##### SUPPLIED MATERIAL
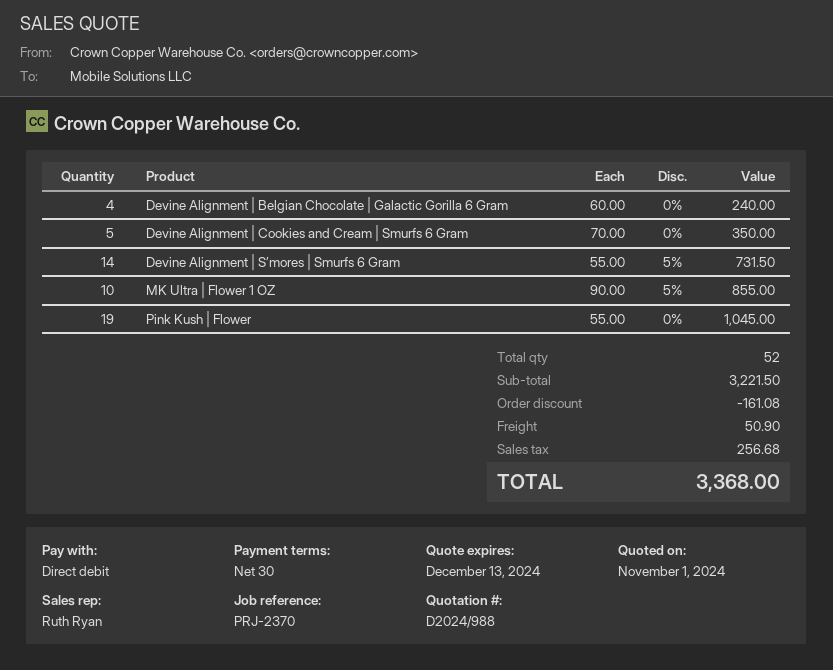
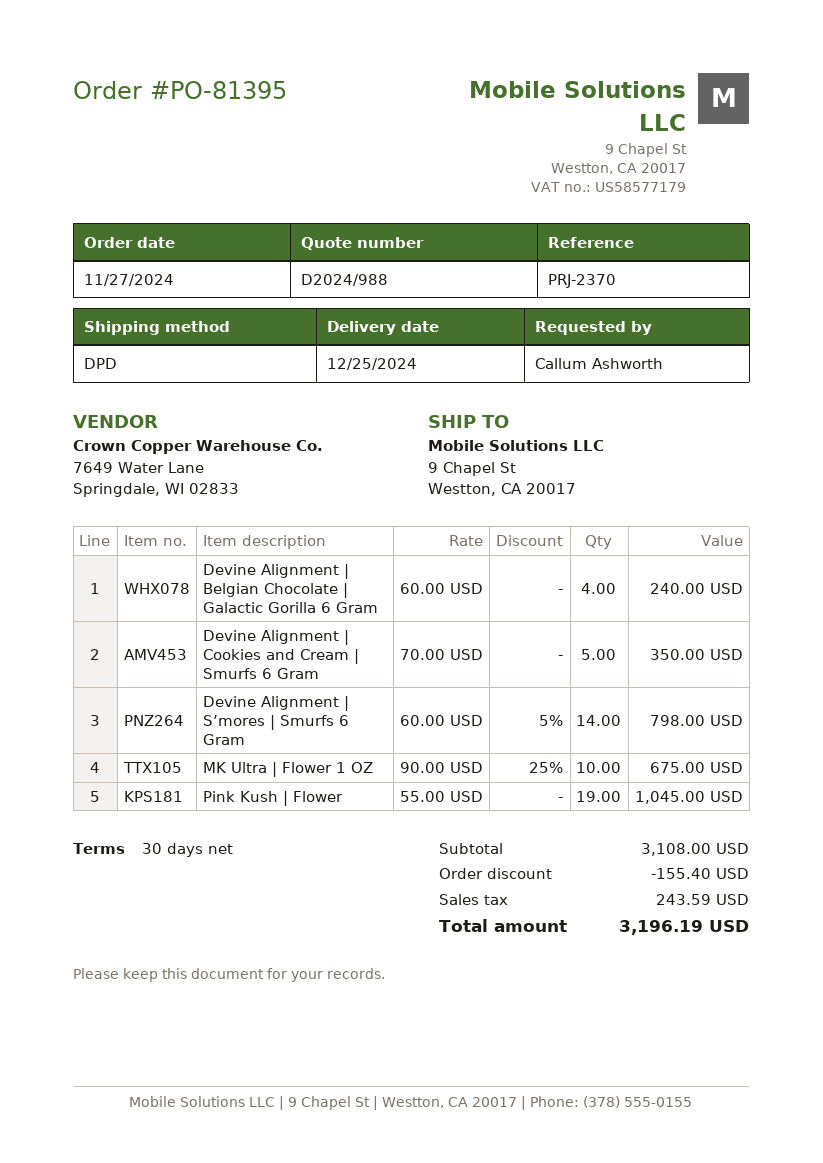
Devine Alignment | S’mores | Smurfs 6 Gram: 14 x 55.00 - 5% = 731.50 -> 14 x 60.00 - 5% = 798.00
MK Ultra | Flower 1 OZ: 10 x 90.00 - 5% = 855.00 -> 10 x 90.00 - 25% = 675.00
subtotal: 3221.50 -> 3108.00
discount: 161.08 -> 155.40
shipping: 50.90 -> none
tax: 256.68 -> 243.59
total: 3368.00 -> 3196.19

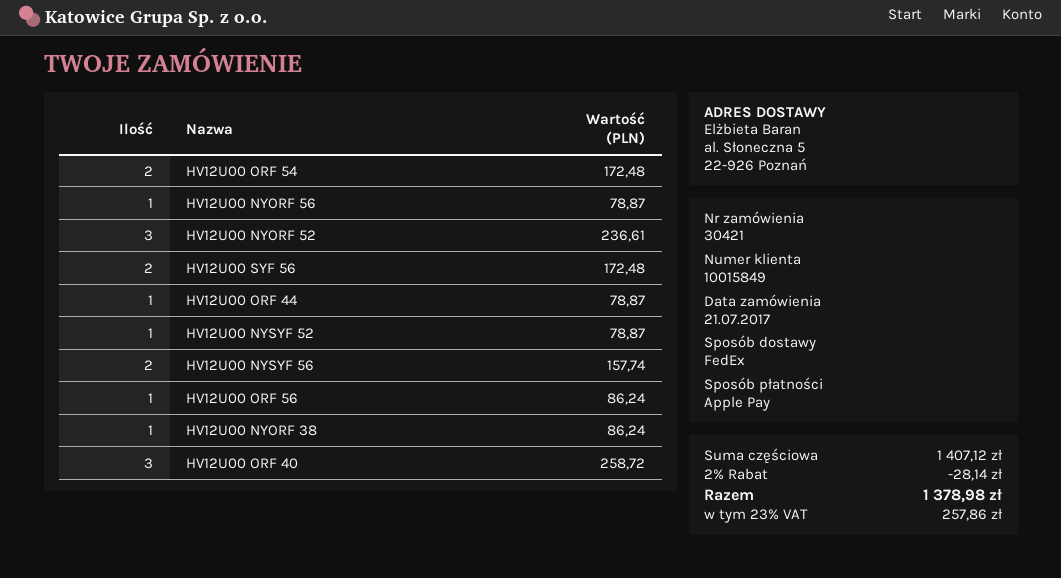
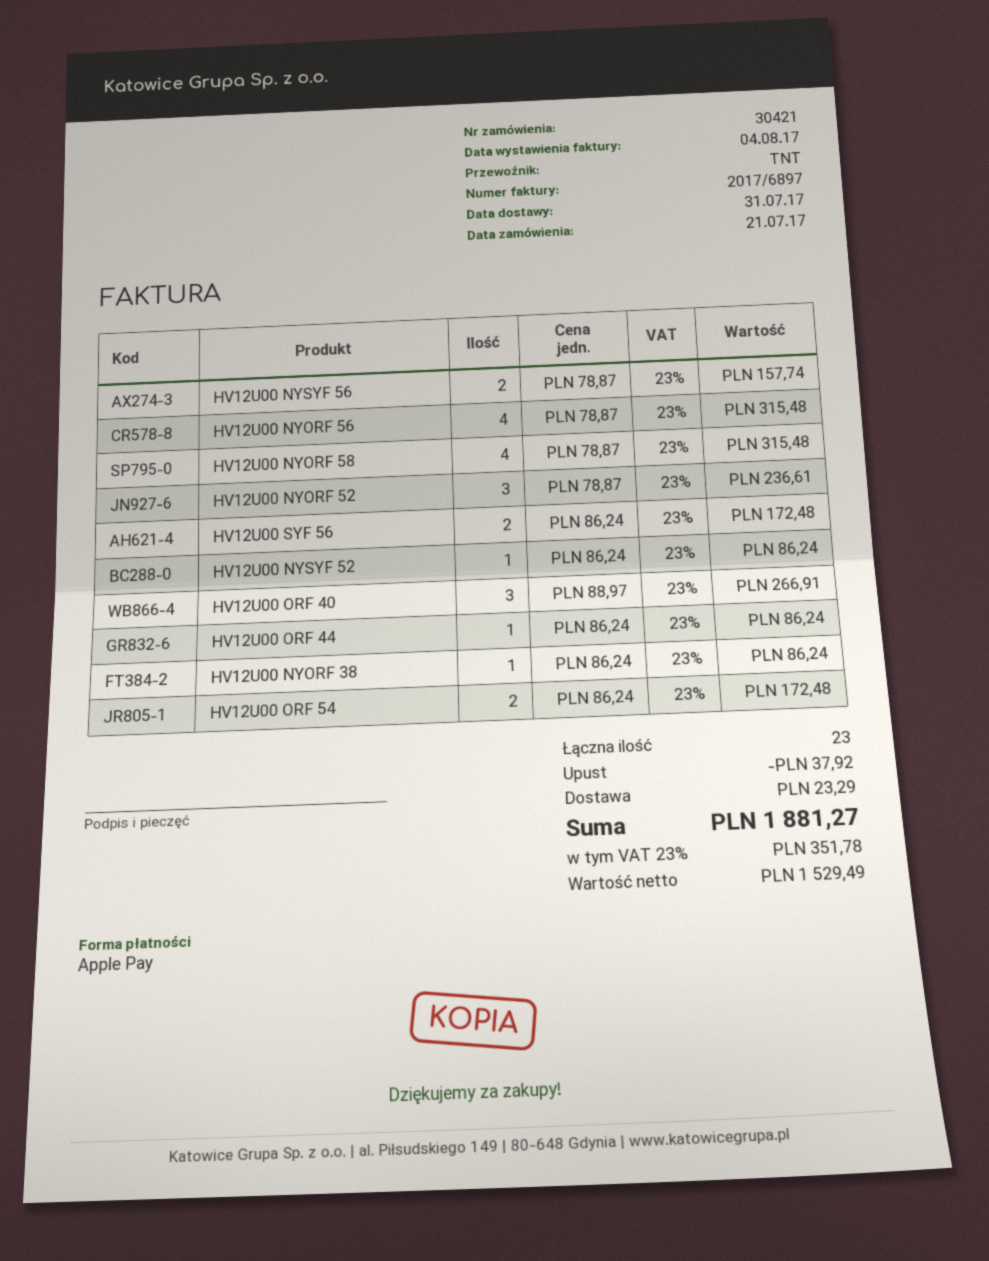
shipping method: FedEx -> TNT
HV12U00 NYORF 56: 1 for 78.87 -> 4 for 315.48
HV12U00 ORF 44: 1 for 78.87 -> 1 for 86.24
HV12U00 NYSYF 52: 1 for 78.87 -> 1 for 86.24
HV12U00 ORF 56: 1 for 86.24 -> none
HV12U00 ORF 40: 3 for 258.72 -> 3 for 266.91
HV12U00 NYORF 58: none -> 4 for 315.48
discount: 28.14 -> 37.92
shipping: none -> 23.29
tax: 23% = 257.86 -> 23% = 351.78
total: 1378.98 -> 1881.27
##########
TASK PROMPT
The entries above need to be output again in full, exactly, and without pictures.

EXERCISE ANSWER
Devine Alignment | S’mores | Smurfs 6 Gram: 14 x 55.00 - 5% = 731.50 -> 14 x 60.00 - 5% = 798.00
MK Ultra | Flower 1 OZ: 10 x 90.00 - 5% = 855.00 -> 10 x 90.00 - 25% = 675.00
subtotal: 3221.50 -> 3108.00
discount: 161.08 -> 155.40
shipping: 50.90 -> none
tax: 256.68 -> 243.59
total: 3368.00 -> 3196.19

shipping method: FedEx -> TNT
HV12U00 NYORF 56: 1 for 78.87 -> 4 for 315.48
HV12U00 ORF 44: 1 for 78.87 -> 1 for 86.24
HV12U00 NYSYF 52: 1 for 78.87 -> 1 for 86.24
HV12U00 ORF 56: 1 for 86.24 -> none
HV12U00 ORF 40: 3 for 258.72 -> 3 for 266.91
HV12U00 NYORF 58: none -> 4 for 315.48
discount: 28.14 -> 37.92
shipping: none -> 23.29
tax: 23% = 257.86 -> 23% = 351.78
total: 1378.98 -> 1881.27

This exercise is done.